Leveraging Self-Supervised Speech Representations for Domain Adaptation in Speech Enhancement

Published

IEEE International Conference on Acoustics, Speech, and Signal Processing (ICASSP)

Date

2024.04.14

Research Areas

Abstract

The performance of deep learning based speech enhancement (SE) approaches can degrade significantly due to mismatch between training and testing conditions. A realistic situation is that an SE model trained solely on parallel noisy-clean utterances from the source domain could fail to perform reasonably well on the target (new) domain due to unseen noise types and acoustic environments.
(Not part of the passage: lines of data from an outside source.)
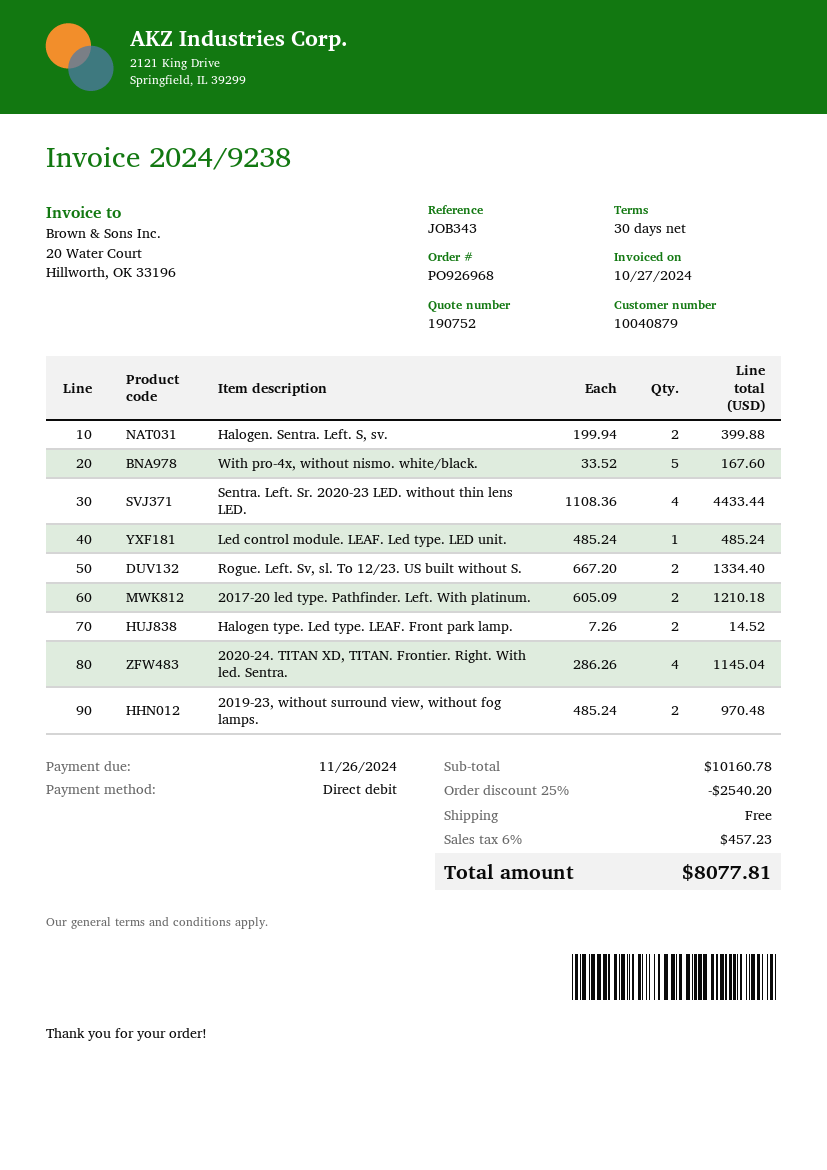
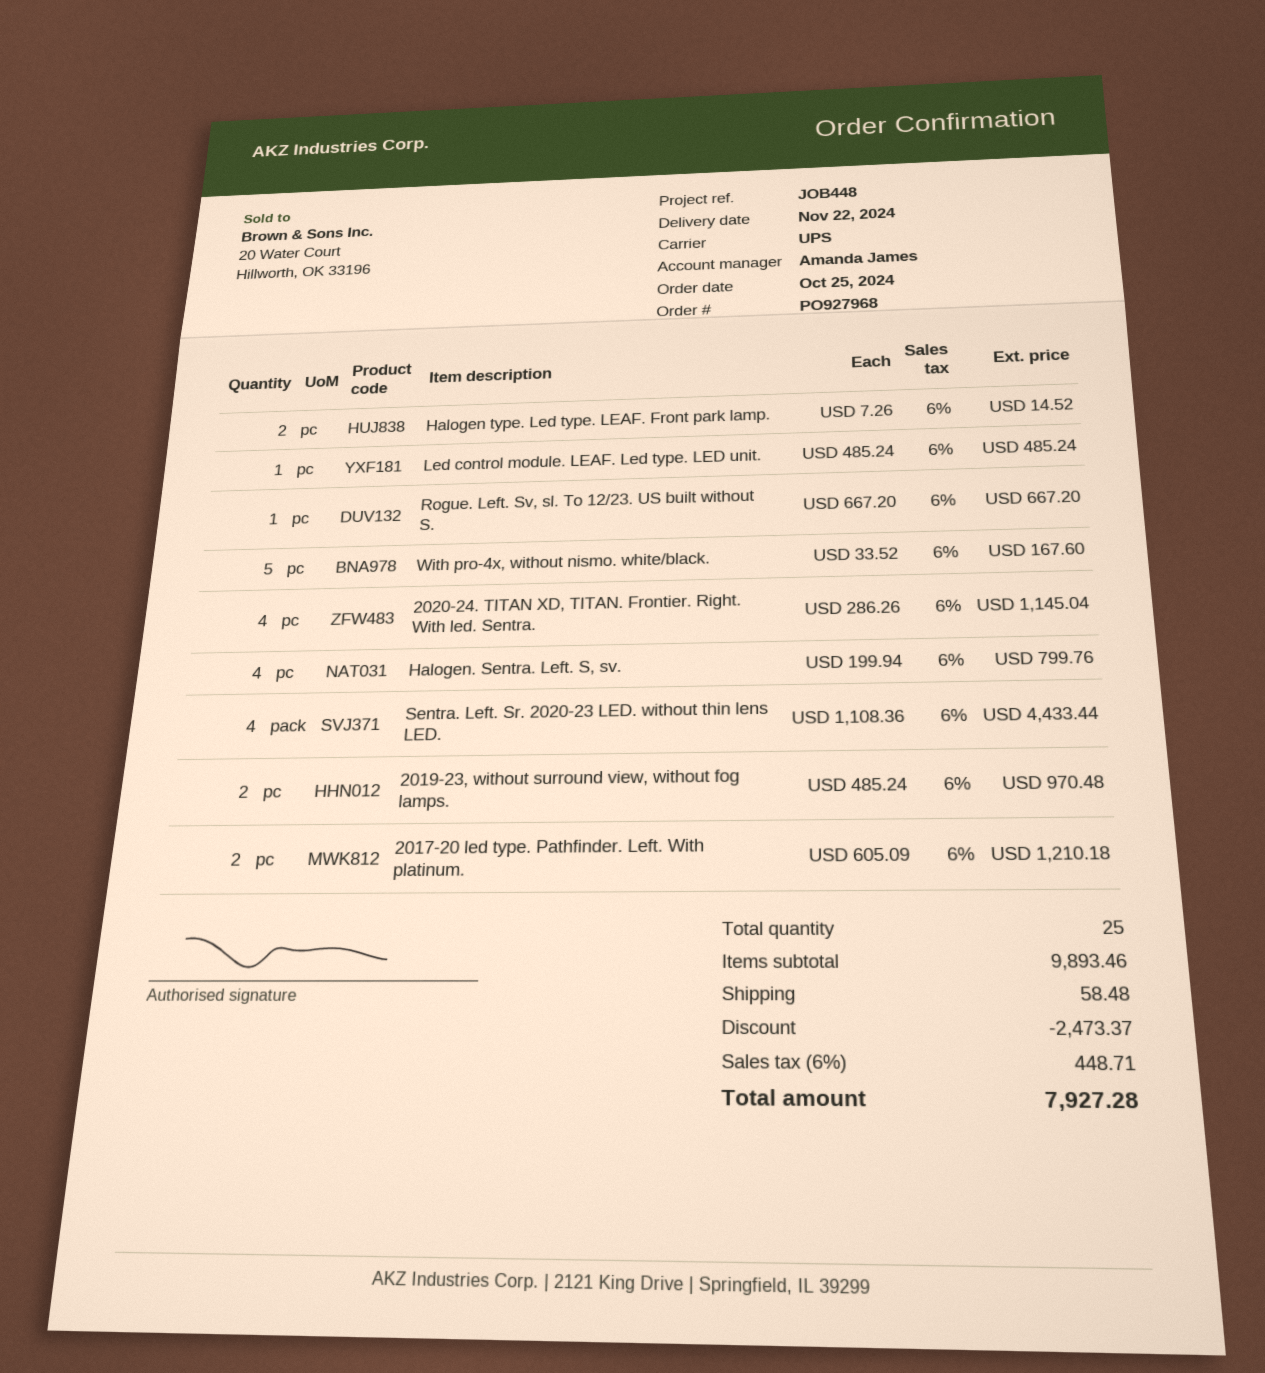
order number: PO926968 -> PO927968
reference: JOB343 -> JOB448
Halogen. Sentra. Left. S, sv.: 2 x 199.94 = 399.88 -> 4 x 199.94 = 799.76
Rogue. Left. Sv, sl. To 12/23. US built without S.: 2 x 667.20 = 1334.40 -> 1 x 667.20 = 667.20
subtotal: 10160.78 -> 9893.46
discount: 2540.20 -> 2473.37
shipping: 0.00 -> 58.48
tax: 6% = 457.23 -> 6% = 448.71
total: 8077.81 -> 7927.28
However, it can be a common case that only noisy data are available from the target domain, as collecting clean samples in a new domain can be challenging.  Therefore, it is worth studying unsupervised domain adaptive SE techniques that exploit the knowledge available from the source domain with paired noisy-clean data, together with the unpaired target domain noisy data, for improved SE. In this paper, we present a novel adaptation framework by leveraging self-supervised learning (SSL) speech representations. SSL models are pre-trained with large amount of unlabeled speech data to extract representations rich in phonetic and acoustics information. We show that by taking advantage of SSL features, effective adaptation to the target domain is possible. To our knowledge, it is the first attempt to apply SSL models for unsupervised domain adaptation in the context of SE.